Edmo, who was sentenced to ten years in prison for sexually abusing a 15-year-old boy, was released from prison in July.
Her lawyers argued in the filing that the state should be responsible for her legal fees in the case.
"Ms. Edmo’s counsel represented her without charging fees of any sort, assuming the very high risk that they might never be compensated for their time. The demands on the attorneys’ time over the litigation proved to be immense, as the case proceeded on an expedited injunction track and resulted in thousands of pages of legal filings in a relatively short period of time," they wrote.
The filing also noted that Edmo and her lawyers faced a "flurry of motions and appeals" throughout the litigation. The plaintiffs also had to contend with the "politicization" of the case by Idaho Gov. Brad Little, intense public backlash, and harassing emails and voicemails, the lawyers said.

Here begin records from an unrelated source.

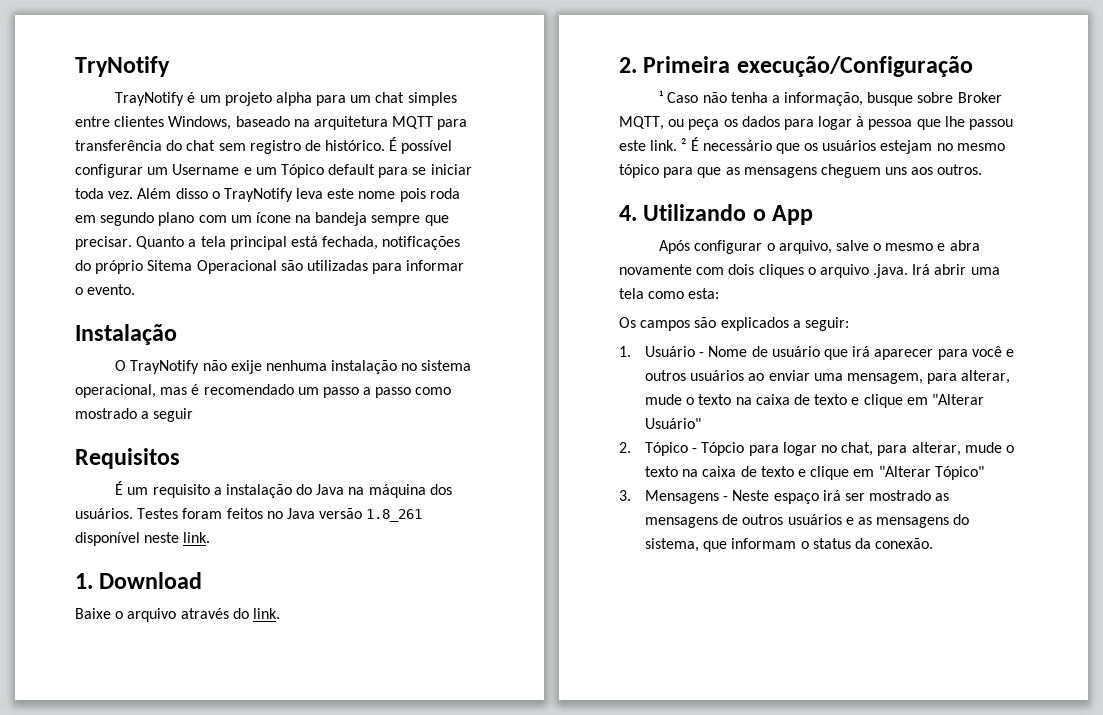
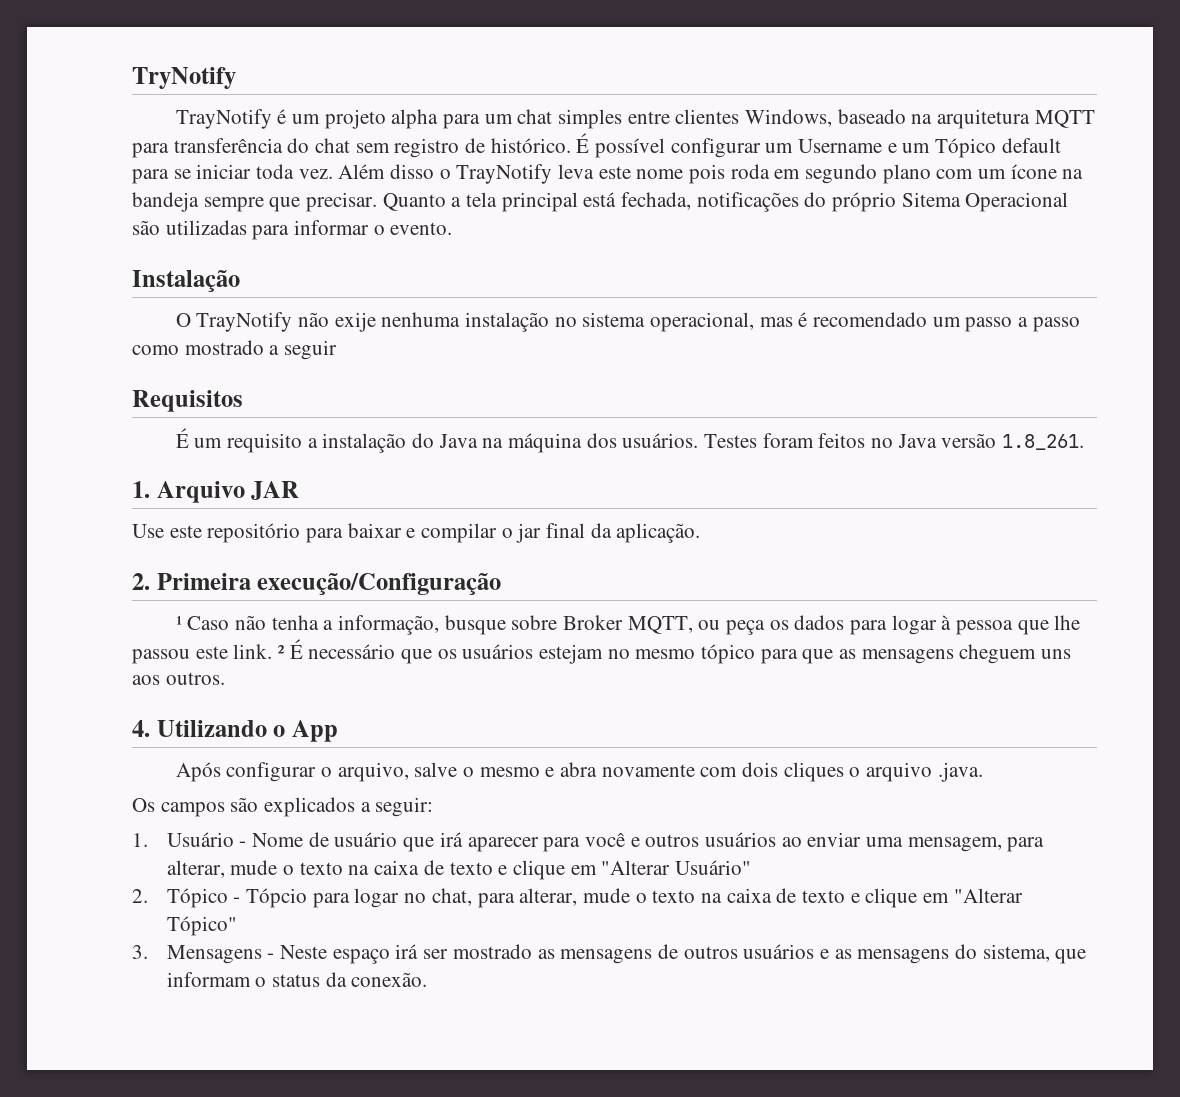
- Testes foram feitos no Java versão 1.8_261 disponível neste link.
- 1. Download
- Baixe o arquivo através do link.
+ Testes foram feitos no Java versão 1.8_261.
+ 1. Arquivo JAR
+ Use este repositório para baixar e compilar o jar final da aplicação.
- Após configurar o arquivo, salve o mesmo e abra novamente com dois cliques o arquivo .java. Irá abrir uma tela como esta:
+ Após configurar o arquivo, salve o mesmo e abra novamente com dois cliques o arquivo .java.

"Ms. Edmo’s case was extremely unpopular in Idaho, which generally lacks any explicit nondiscrimination protections for transgender people and, during the pendency of Ms. Edmo’s case, banned transgender people from correcting their birth certificates, first by policy and later by legislation, and became the first state in the nation to attempt to ban transgender children from playing sports," the brieifing reads. "The Governor of Idaho, who was not a party to the lawsuit, repeatedly made public statements against Ms. Edmo’s lawsuit, politicizing her serious medical needs and misrepresenting issues surrounding her case."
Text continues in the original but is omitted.